Friday, June 22, 2012

Classroom Themes - To Do or Not to Do?

Hi, Everybody!

Classroom themes are huge right now. Cowboys or Hollywood, penguins or space, they are all quite adorable!

Have you read Debbie Diller's Spaces and Places? It's a gem of a book on classroom design and organization. Wish I had it here to quote from, but it's "among the missing" (er, what does that say about my classroom organization???). In any case, one of my main takeaways from the book was to simplify and give visual order to your classroom by choosing only 2 or 3 colors and sticking with them throughout everything in your room.

At the time, I had a fairly good starting supply of small lime green and aqua plastic book baskets in my room. I also happen to love those colors, so after adding in touches of bright yellow, there was my theme: aqua, lime green, and yellow.  I loved seeing the colors, and using solids really cut down on some of the inevitable visual clutter that just seems to grow in a classroom.
 


Think about some of your little learners and what the classroom must look like to them. I know that in the past I had students who couldn't have told you where the color chart was in January, even though it had been on the wall since September. (That's also a good case for starting the school year with bare walls, but that's another post for another day.)  All of the thematic stuff is incredibly cute and clever, but I wonder if it just adds to the visual mayhem for some of our students, particularly the strugglers. (If you're a follower, I guess you can tell by now that that is where my heart is!)

In addition to that, choosing to build your theme around colors makes it a whole lot easier to decorate for holidays. How do you blend colored eggs into your Hollywood theme? How about Santa when your room is done up with pirates? Things would be looking a whole lot too "busy" for me.

So, here's an option.  Pick your colors, whether primaries, brights, pastels, whatever, and brainstorm a list of ways you could use them to bring more visual order to your classroom. The easiest way to start is to use what you already have. Get yourself packs of 12X18 construction paper in your colors and cut them to make backing for your calendar headers and other classroom wall basic charts. Basically, you're making frames. It's a bit more complicated than just mounting on a backing, but you could also use strips of paper around the edges - it saves paper and keeps things a bit more lightweight.

If aqua, lime, and yellow just happen to suit your taste :), I'd like to offer you an easy way out. For the next 6 weeks, I plan to offer a classroom decor item as a freebie each week this summer. Expect to see classroom labels and signs, note paper, bookmarks, days of the week cards, calendar numbers and more, all in the same color theme, accented only with a little sunshine.

Here are your first freebies in the set! Use these signs on your classroom door. The second one would also make a good addition to your classroom library area. A hundred chart is also in the set.
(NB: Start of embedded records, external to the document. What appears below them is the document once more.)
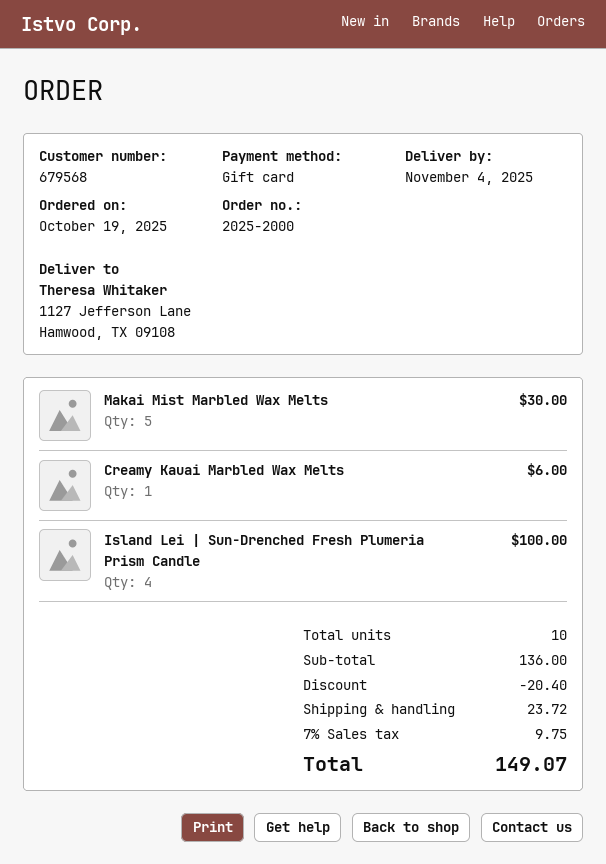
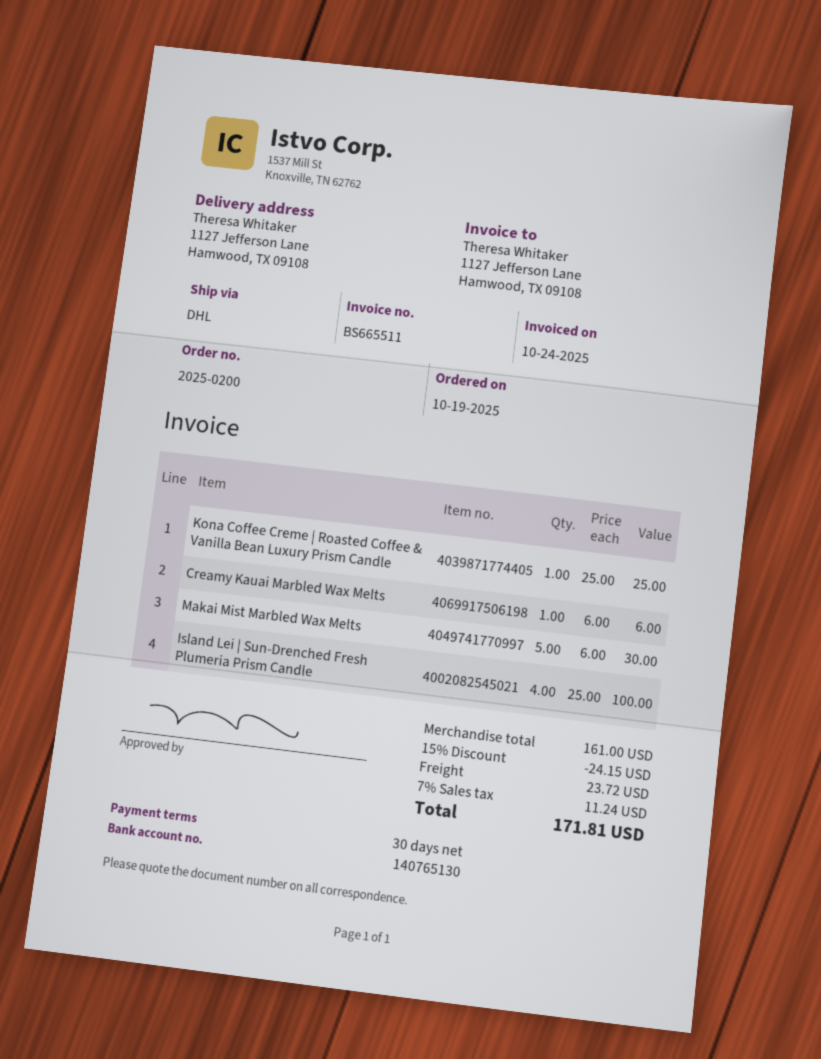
order number: 2025-2000 -> 2025-0200
Kona Coffee Creme | Roasted Coffee & Vanilla Bean Luxury Prism Candle: none -> 1 for 25.00
subtotal: 136.00 -> 161.00
discount: 20.40 -> 24.15
tax: 7% = 9.75 -> 7% = 11.24
total: 149.07 -> 171.81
In addition to these free items, I just posted revised two more components of this "theme" as a set at my TPT store. The set includes wall alphabet cards (which would also be great as headers on your Word Wall) and Study Buddies.







What's a Study Buddy, you ask? Well, it's kind of a desk nametag, plus. In addition to the blank for your student's name, there are a numberline, hundred chart, alphabet (with the same key words/pictures as the wall alphabet cards), and a color word chart. It's a handy reference all year, but here's my favorite way to use Study Buddies. From the very first day of school, encourage your students to use those down times  (finishing early, while papers are being passed out, etc.) to practice quietly with their Study Buddy. Count from 1 to 100, "read" the alphabet chart, practive hopping up and back on the numberline, count by 2s, 5s, 10s, and so on. My kids loved them, and when lessons about the hundred grid came along, I found them to be already quite adept with the grid!

Click on the cover to get your set at TPT!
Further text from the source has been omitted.